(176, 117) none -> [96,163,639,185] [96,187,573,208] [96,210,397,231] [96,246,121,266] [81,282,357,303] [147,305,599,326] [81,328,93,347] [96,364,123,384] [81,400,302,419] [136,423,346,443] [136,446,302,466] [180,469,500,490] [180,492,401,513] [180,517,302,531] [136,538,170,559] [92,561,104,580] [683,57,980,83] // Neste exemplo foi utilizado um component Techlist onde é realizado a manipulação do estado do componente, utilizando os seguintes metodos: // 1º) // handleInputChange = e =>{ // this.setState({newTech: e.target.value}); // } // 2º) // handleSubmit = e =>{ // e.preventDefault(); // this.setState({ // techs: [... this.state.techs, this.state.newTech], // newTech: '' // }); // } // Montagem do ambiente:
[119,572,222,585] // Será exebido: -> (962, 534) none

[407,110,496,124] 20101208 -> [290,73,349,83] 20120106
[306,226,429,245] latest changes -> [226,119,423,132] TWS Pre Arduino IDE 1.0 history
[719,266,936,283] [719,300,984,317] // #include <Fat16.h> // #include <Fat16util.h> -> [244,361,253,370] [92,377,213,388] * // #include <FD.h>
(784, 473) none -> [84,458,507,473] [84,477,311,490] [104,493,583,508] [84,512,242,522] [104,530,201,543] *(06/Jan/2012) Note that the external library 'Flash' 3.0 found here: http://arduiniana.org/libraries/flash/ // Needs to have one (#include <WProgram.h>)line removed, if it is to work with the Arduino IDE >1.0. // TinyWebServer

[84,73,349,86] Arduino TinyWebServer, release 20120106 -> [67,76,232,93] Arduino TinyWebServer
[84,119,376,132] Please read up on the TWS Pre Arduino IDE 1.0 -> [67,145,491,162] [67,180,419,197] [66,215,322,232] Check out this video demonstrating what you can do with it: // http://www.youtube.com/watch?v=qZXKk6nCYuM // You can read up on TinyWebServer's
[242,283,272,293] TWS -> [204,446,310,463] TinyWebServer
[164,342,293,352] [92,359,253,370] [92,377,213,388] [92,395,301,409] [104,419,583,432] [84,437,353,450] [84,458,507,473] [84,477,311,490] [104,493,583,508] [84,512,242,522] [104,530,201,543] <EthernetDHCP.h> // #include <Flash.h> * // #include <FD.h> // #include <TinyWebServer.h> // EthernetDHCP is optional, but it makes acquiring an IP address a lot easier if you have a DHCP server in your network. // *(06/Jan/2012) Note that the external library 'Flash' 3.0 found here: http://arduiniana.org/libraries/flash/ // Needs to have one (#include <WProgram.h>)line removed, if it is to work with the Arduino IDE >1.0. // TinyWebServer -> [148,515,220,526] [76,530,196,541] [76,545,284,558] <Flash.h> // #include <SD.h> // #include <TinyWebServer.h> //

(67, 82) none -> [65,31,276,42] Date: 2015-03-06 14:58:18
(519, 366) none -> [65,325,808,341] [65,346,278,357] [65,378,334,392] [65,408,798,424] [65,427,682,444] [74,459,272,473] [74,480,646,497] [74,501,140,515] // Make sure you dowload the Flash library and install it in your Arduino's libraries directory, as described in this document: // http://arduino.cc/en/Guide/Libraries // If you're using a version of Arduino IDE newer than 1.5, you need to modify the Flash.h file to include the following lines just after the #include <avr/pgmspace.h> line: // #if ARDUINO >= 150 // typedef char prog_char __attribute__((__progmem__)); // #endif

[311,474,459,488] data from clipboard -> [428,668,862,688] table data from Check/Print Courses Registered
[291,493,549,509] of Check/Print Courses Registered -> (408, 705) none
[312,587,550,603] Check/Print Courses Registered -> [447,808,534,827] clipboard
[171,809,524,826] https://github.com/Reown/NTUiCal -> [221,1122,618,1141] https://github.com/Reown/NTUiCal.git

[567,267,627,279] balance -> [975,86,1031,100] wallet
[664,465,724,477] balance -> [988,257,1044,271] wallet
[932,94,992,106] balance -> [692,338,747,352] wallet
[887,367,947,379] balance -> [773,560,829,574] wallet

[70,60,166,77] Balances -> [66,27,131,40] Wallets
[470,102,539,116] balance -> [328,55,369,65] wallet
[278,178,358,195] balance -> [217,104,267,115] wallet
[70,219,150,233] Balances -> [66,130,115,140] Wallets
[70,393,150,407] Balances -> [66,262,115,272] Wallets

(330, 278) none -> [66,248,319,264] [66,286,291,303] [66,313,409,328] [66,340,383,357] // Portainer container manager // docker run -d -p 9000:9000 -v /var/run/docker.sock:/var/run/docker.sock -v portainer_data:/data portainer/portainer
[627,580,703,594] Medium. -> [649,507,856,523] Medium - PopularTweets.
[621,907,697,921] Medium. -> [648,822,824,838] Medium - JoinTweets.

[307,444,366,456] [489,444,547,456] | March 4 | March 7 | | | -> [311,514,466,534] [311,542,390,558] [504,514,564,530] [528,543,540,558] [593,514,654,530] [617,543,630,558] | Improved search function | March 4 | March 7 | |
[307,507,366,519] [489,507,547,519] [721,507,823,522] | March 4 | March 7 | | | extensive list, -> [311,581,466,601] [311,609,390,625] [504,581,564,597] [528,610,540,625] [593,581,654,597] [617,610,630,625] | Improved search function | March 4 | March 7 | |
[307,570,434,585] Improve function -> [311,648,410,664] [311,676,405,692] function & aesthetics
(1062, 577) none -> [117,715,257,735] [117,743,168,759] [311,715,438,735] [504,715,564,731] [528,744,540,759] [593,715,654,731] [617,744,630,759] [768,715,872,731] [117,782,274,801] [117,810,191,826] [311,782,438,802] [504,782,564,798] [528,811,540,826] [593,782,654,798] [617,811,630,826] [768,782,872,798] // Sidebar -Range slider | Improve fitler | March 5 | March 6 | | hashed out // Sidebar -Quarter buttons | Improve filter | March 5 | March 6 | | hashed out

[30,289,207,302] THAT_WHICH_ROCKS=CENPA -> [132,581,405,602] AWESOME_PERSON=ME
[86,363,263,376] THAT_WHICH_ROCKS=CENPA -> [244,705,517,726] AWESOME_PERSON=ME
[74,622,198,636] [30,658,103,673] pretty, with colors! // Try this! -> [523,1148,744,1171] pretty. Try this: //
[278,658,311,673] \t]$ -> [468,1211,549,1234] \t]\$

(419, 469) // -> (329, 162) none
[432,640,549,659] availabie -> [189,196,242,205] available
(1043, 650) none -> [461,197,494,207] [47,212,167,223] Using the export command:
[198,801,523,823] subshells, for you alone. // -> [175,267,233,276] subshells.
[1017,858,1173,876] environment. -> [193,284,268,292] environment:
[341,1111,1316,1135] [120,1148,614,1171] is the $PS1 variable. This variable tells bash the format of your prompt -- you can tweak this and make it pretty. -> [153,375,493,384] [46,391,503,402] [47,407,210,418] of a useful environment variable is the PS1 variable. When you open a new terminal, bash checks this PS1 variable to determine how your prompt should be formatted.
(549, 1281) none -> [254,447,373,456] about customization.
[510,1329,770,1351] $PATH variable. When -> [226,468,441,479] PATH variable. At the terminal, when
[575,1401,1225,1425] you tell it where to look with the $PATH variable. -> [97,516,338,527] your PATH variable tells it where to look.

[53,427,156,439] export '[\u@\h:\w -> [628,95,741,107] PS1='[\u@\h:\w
════════════════════
Copy out the data shown above without altering anything.

(176, 117) none -> [96,163,639,185] [96,187,573,208] [96,210,397,231] [96,246,121,266] [81,282,357,303] [147,305,599,326] [81,328,93,347] [96,364,123,384] [81,400,302,419] [136,423,346,443] [136,446,302,466] [180,469,500,490] [180,492,401,513] [180,517,302,531] [136,538,170,559] [92,561,104,580] [683,57,980,83] // Neste exemplo foi utilizado um component Techlist onde é realizado a manipulação do estado do componente, utilizando os seguintes metodos: // 1º) // handleInputChange = e =>{ // this.setState({newTech: e.target.value}); // } // 2º) // handleSubmit = e =>{ // e.preventDefault(); // this.setState({ // techs: [... this.state.techs, this.state.newTech], // newTech: '' // }); // } // Montagem do ambiente:
[119,572,222,585] // Será exebido: -> (962, 534) none

[407,110,496,124] 20101208 -> [290,73,349,83] 20120106
[306,226,429,245] latest changes -> [226,119,423,132] TWS Pre Arduino IDE 1.0 history
[719,266,936,283] [719,300,984,317] // #include <Fat16.h> // #include <Fat16util.h> -> [244,361,253,370] [92,377,213,388] * // #include <FD.h>
(784, 473) none -> [84,458,507,473] [84,477,311,490] [104,493,583,508] [84,512,242,522] [104,530,201,543] *(06/Jan/2012) Note that the external library 'Flash' 3.0 found here: http://arduiniana.org/libraries/flash/ // Needs to have one (#include <WProgram.h>)line removed, if it is to work with the Arduino IDE >1.0. // TinyWebServer

[84,73,349,86] Arduino TinyWebServer, release 20120106 -> [67,76,232,93] Arduino TinyWebServer
[84,119,376,132] Please read up on the TWS Pre Arduino IDE 1.0 -> [67,145,491,162] [67,180,419,197] [66,215,322,232] Check out this video demonstrating what you can do with it: // http://www.youtube.com/watch?v=qZXKk6nCYuM // You can read up on TinyWebServer's
[242,283,272,293] TWS -> [204,446,310,463] TinyWebServer
[164,342,293,352] [92,359,253,370] [92,377,213,388] [92,395,301,409] [104,419,583,432] [84,437,353,450] [84,458,507,473] [84,477,311,490] [104,493,583,508] [84,512,242,522] [104,530,201,543] <EthernetDHCP.h> // #include <Flash.h> * // #include <FD.h> // #include <TinyWebServer.h> // EthernetDHCP is optional, but it makes acquiring an IP address a lot easier if you have a DHCP server in your network. // *(06/Jan/2012) Note that the external library 'Flash' 3.0 found here: http://arduiniana.org/libraries/flash/ // Needs to have one (#include <WProgram.h>)line removed, if it is to work with the Arduino IDE >1.0. // TinyWebServer -> [148,515,220,526] [76,530,196,541] [76,545,284,558] <Flash.h> // #include <SD.h> // #include <TinyWebServer.h> //

(67, 82) none -> [65,31,276,42] Date: 2015-03-06 14:58:18
(519, 366) none -> [65,325,808,341] [65,346,278,357] [65,378,334,392] [65,408,798,424] [65,427,682,444] [74,459,272,473] [74,480,646,497] [74,501,140,515] // Make sure you dowload the Flash library and install it in your Arduino's libraries directory, as described in this document: // http://arduino.cc/en/Guide/Libraries // If you're using a version of Arduino IDE newer than 1.5, you need to modify the Flash.h file to include the following lines just after the #include <avr/pgmspace.h> line: // #if ARDUINO >= 150 // typedef char prog_char __attribute__((__progmem__)); // #endif

[311,474,459,488] data from clipboard -> [428,668,862,688] table data from Check/Print Courses Registered
[291,493,549,509] of Check/Print Courses Registered -> (408, 705) none
[312,587,550,603] Check/Print Courses Registered -> [447,808,534,827] clipboard
[171,809,524,826] https://github.com/Reown/NTUiCal -> [221,1122,618,1141] https://github.com/Reown/NTUiCal.git

[567,267,627,279] balance -> [975,86,1031,100] wallet
[664,465,724,477] balance -> [988,257,1044,271] wallet
[932,94,992,106] balance -> [692,338,747,352] wallet
[887,367,947,379] balance -> [773,560,829,574] wallet

[70,60,166,77] Balances -> [66,27,131,40] Wallets
[470,102,539,116] balance -> [328,55,369,65] wallet
[278,178,358,195] balance -> [217,104,267,115] wallet
[70,219,150,233] Balances -> [66,130,115,140] Wallets
[70,393,150,407] Balances -> [66,262,115,272] Wallets

(330, 278) none -> [66,248,319,264] [66,286,291,303] [66,313,409,328] [66,340,383,357] // Portainer container manager // docker run -d -p 9000:9000 -v /var/run/docker.sock:/var/run/docker.sock -v portainer_data:/data portainer/portainer
[627,580,703,594] Medium. -> [649,507,856,523] Medium - PopularTweets.
[621,907,697,921] Medium. -> [648,822,824,838] Medium - JoinTweets.

[307,444,366,456] [489,444,547,456] | March 4 | March 7 | | | -> [311,514,466,534] [311,542,390,558] [504,514,564,530] [528,543,540,558] [593,514,654,530] [617,543,630,558] | Improved search function | March 4 | March 7 | |
[307,507,366,519] [489,507,547,519] [721,507,823,522] | March 4 | March 7 | | | extensive list, -> [311,581,466,601] [311,609,390,625] [504,581,564,597] [528,610,540,625] [593,581,654,597] [617,610,630,625] | Improved search function | March 4 | March 7 | |
[307,570,434,585] Improve function -> [311,648,410,664] [311,676,405,692] function & aesthetics
(1062, 577) none -> [117,715,257,735] [117,743,168,759] [311,715,438,735] [504,715,564,731] [528,744,540,759] [593,715,654,731] [617,744,630,759] [768,715,872,731] [117,782,274,801] [117,810,191,826] [311,782,438,802] [504,782,564,798] [528,811,540,826] [593,782,654,798] [617,811,630,826] [768,782,872,798] // Sidebar -Range slider | Improve fitler | March 5 | March 6 | | hashed out // Sidebar -Quarter buttons | Improve filter | March 5 | March 6 | | hashed out

[30,289,207,302] THAT_WHICH_ROCKS=CENPA -> [132,581,405,602] AWESOME_PERSON=ME
[86,363,263,376] THAT_WHICH_ROCKS=CENPA -> [244,705,517,726] AWESOME_PERSON=ME
[74,622,198,636] [30,658,103,673] pretty, with colors! // Try this! -> [523,1148,744,1171] pretty. Try this: //
[278,658,311,673] \t]$ -> [468,1211,549,1234] \t]\$

(419, 469) // -> (329, 162) none
[432,640,549,659] availabie -> [189,196,242,205] available
(1043, 650) none -> [461,197,494,207] [47,212,167,223] Using the export command:
[198,801,523,823] subshells, for you alone. // -> [175,267,233,276] subshells.
[1017,858,1173,876] environment. -> [193,284,268,292] environment:
[341,1111,1316,1135] [120,1148,614,1171] is the $PS1 variable. This variable tells bash the format of your prompt -- you can tweak this and make it pretty. -> [153,375,493,384] [46,391,503,402] [47,407,210,418] of a useful environment variable is the PS1 variable. When you open a new terminal, bash checks this PS1 variable to determine how your prompt should be formatted.
(549, 1281) none -> [254,447,373,456] about customization.
[510,1329,770,1351] $PATH variable. When -> [226,468,441,479] PATH variable. At the terminal, when
[575,1401,1225,1425] you tell it where to look with the $PATH variable. -> [97,516,338,527] your PATH variable tells it where to look.

[53,427,156,439] export '[\u@\h:\w -> [628,95,741,107] PS1='[\u@\h:\w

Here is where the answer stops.